### Stored items from a collection
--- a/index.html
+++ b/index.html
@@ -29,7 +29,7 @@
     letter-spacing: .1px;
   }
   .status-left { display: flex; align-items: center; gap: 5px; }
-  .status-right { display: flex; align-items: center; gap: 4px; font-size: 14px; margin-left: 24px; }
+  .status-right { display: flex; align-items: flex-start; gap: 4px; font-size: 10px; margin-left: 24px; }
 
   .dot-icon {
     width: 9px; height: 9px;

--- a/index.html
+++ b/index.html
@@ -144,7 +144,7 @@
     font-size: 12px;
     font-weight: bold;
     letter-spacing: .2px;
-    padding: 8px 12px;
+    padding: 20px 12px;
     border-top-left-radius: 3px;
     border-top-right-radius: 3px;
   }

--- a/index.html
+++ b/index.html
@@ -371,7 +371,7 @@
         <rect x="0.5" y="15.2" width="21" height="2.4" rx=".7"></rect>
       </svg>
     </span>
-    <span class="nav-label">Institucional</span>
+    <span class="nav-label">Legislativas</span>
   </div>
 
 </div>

### What the exercise asks
Each line of the data is to be output exactly, with none skipped.

### Output
--- a/index.html
+++ b/index.html
@@ -29,7 +29,7 @@
     letter-spacing: .1px;
   }
   .status-left { display: flex; align-items: center; gap: 5px; }
-  .status-right { display: flex; align-items: center; gap: 4px; font-size: 14px; margin-left: 24px; }
+  .status-right { display: flex; align-items: flex-start; gap: 4px; font-size: 10px; margin-left: 24px; }
 
   .dot-icon {
     width: 9px; height: 9px;

--- a/index.html
+++ b/index.html
@@ -144,7 +144,7 @@
     font-size: 12px;
     font-weight: bold;
     letter-spacing: .2px;
-    padding: 8px 12px;
+    padding: 20px 12px;
     border-top-left-radius: 3px;
     border-top-right-radius: 3px;
   }

--- a/index.html
+++ b/index.html
@@ -371,7 +371,7 @@
         <rect x="0.5" y="15.2" width="21" height="2.4" rx=".7"></rect>
       </svg>
     </span>
-    <span class="nav-label">Institucional</span>
+    <span class="nav-label">Legislativas</span>
   </div>
 
 </div>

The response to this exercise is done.